Chief Economist Bill Dunkelberg commented on the situation, stating, "Amid uncertainty, small business owners’ hiring plans remain subdued in May." He noted that compensation pressures have eased, providing relief for many business owners.

While specific state data was not available, NFIB State Director Brad Jones highlighted ongoing challenges faced by Main Street businesses. "The lack of qualified applicants remains an ongoing challenge," he said. "Our members say they’re ready to hire, but the right applicant hasn’t walked in the door yet."
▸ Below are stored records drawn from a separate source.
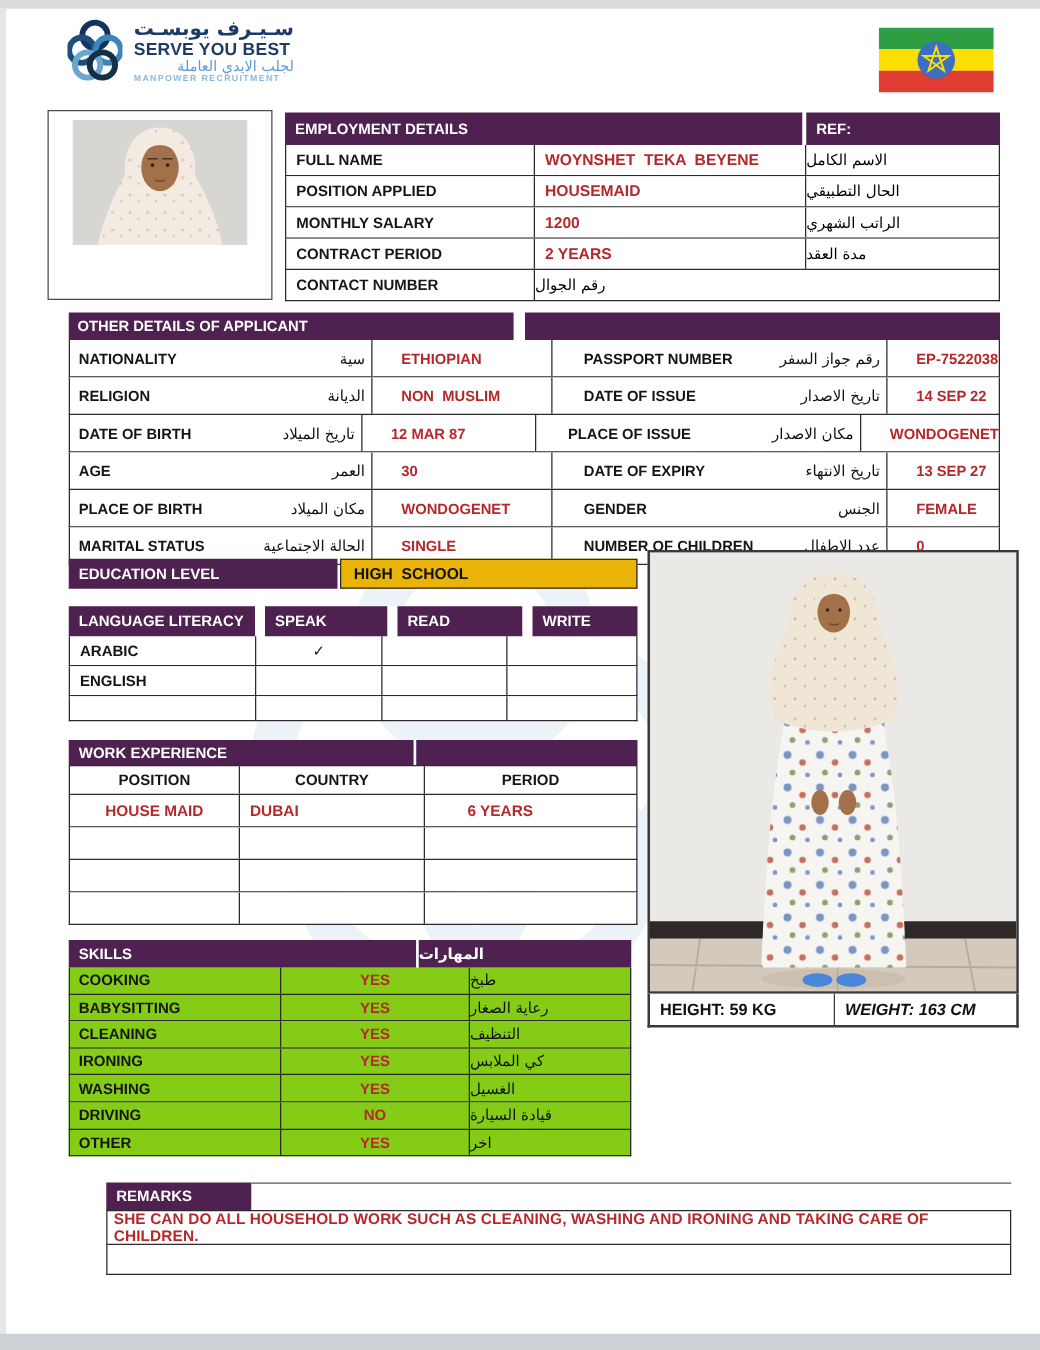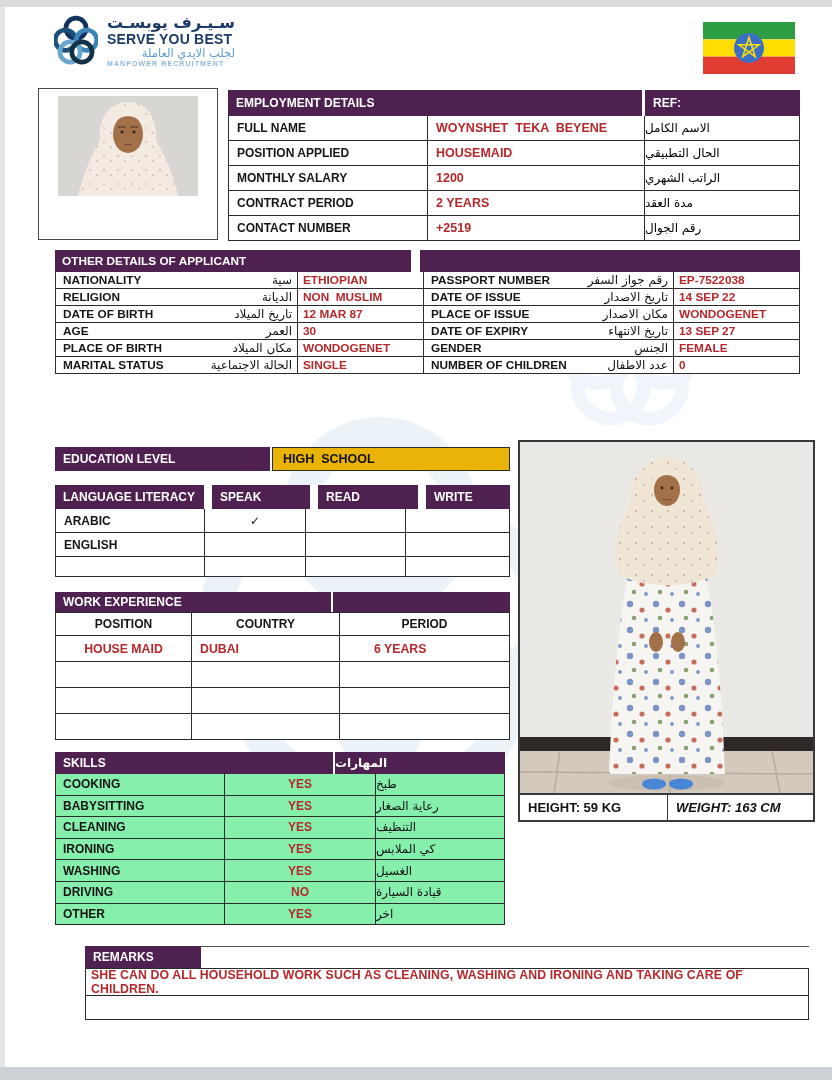"+2519" div.c2 { html: <div>+2519</div> -> none }
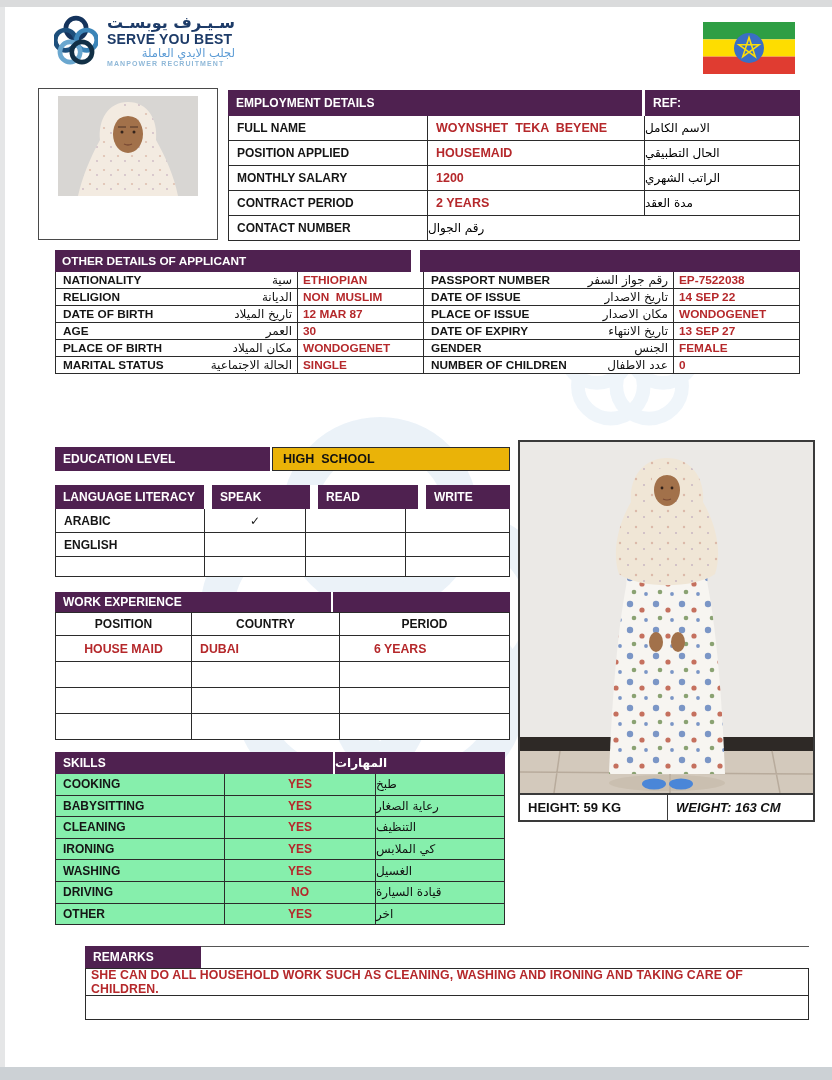"NATIONALITY" .od-row { gap: none -> 18px; height: 17px -> 30px }
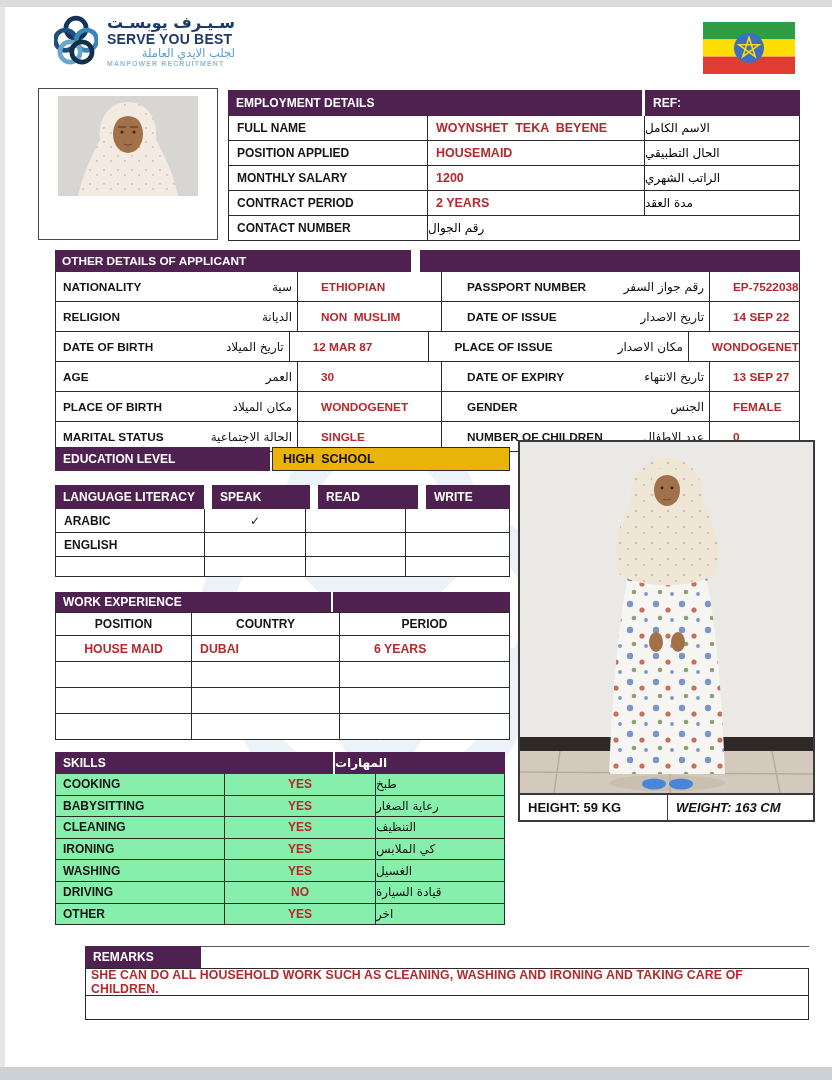"COOKING" .sk-row { background: #86efac -> #84cc16 }
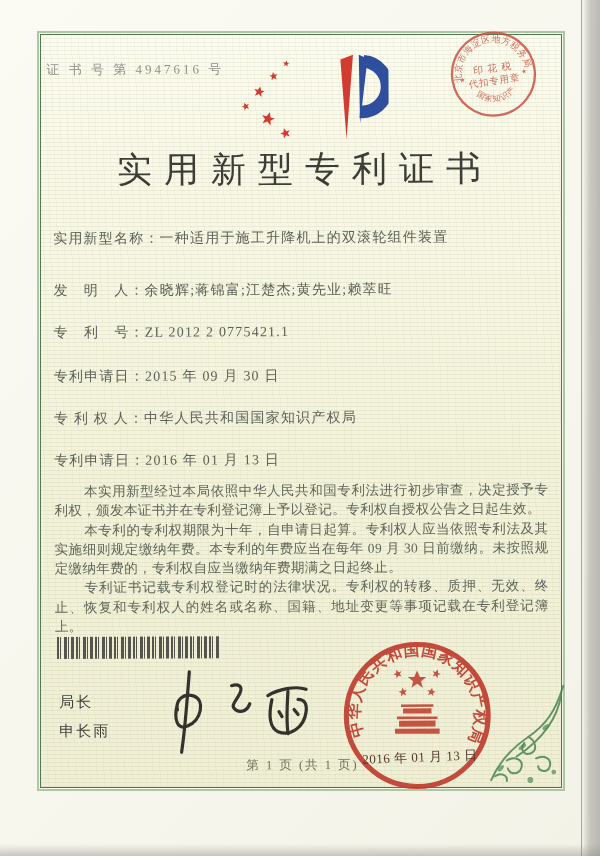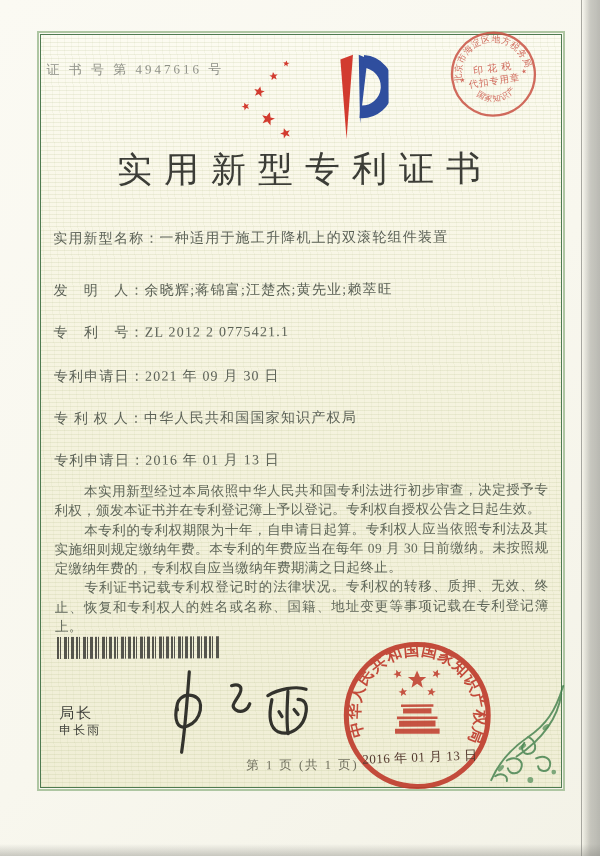"2021 年 09 月 30" span { text: 2021 -> 2015 }
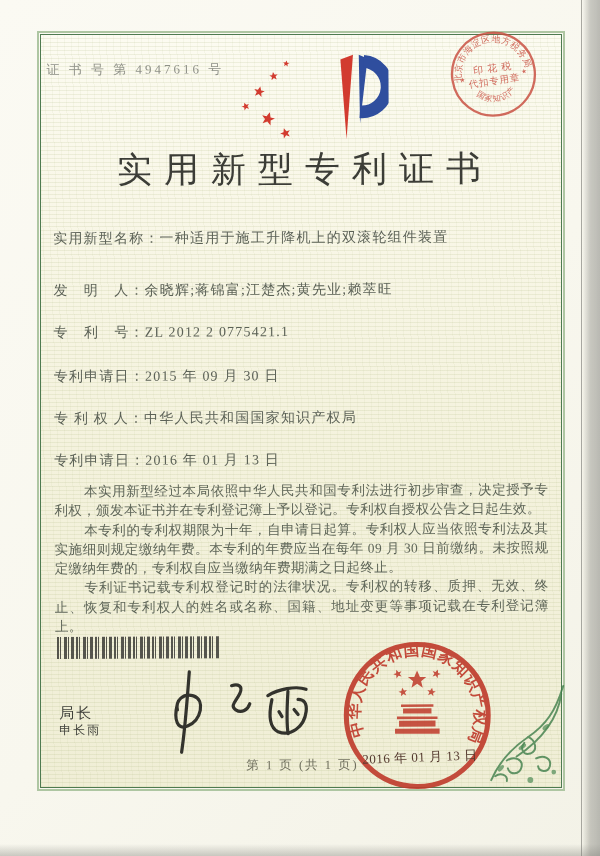"局长" .director-title { margin-top: 11px -> none }
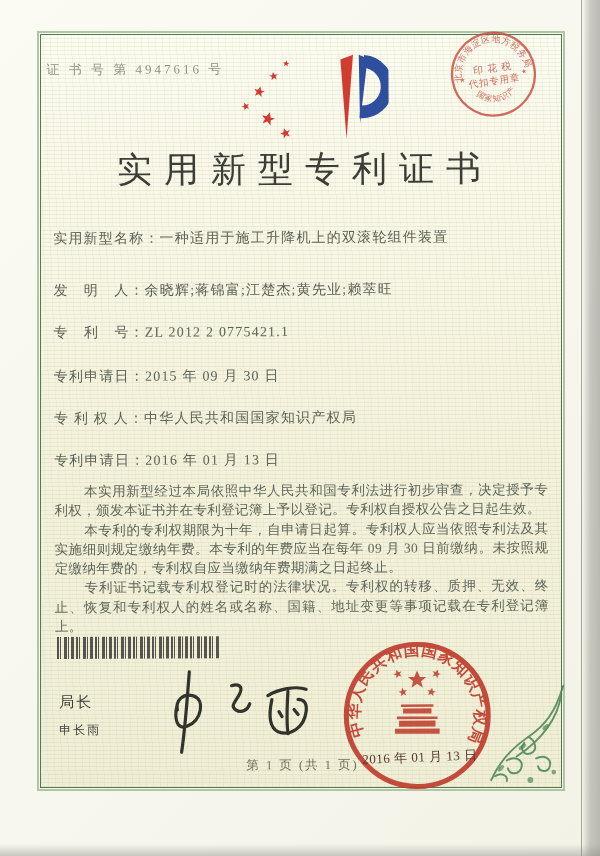"申长雨" .director-name { font-size: 12px -> 15px }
In May, 55% of small business owners reported hiring or attempting to hire, a slight decrease from April. Among those trying to fill positions, 48% encountered few or no qualified candidates. Specifically, 29% reported few qualified applicants and 19% found none.

Openings for skilled workers increased slightly to 30%, while unskilled labor positions remained unchanged at 13%. The construction, transportation, and manufacturing sectors had the highest job openings; meanwhile, wholesale and professional services saw fewer vacancies.

A net 12% of owners plan to create new jobs over the next three months—a minor decline from April. Additionally, concerns about labor quality as a primary operational issue dropped three points to 16%, whereas labor costs rose one point to become a concern for 9% of business owners.

Compensation trends showed a seasonally adjusted net of 26% reporting raised wages in May—a significant drop from April—and marking the largest monthly decline since April 2020. Looking ahead, a net of 20% plan to increase compensation within three months.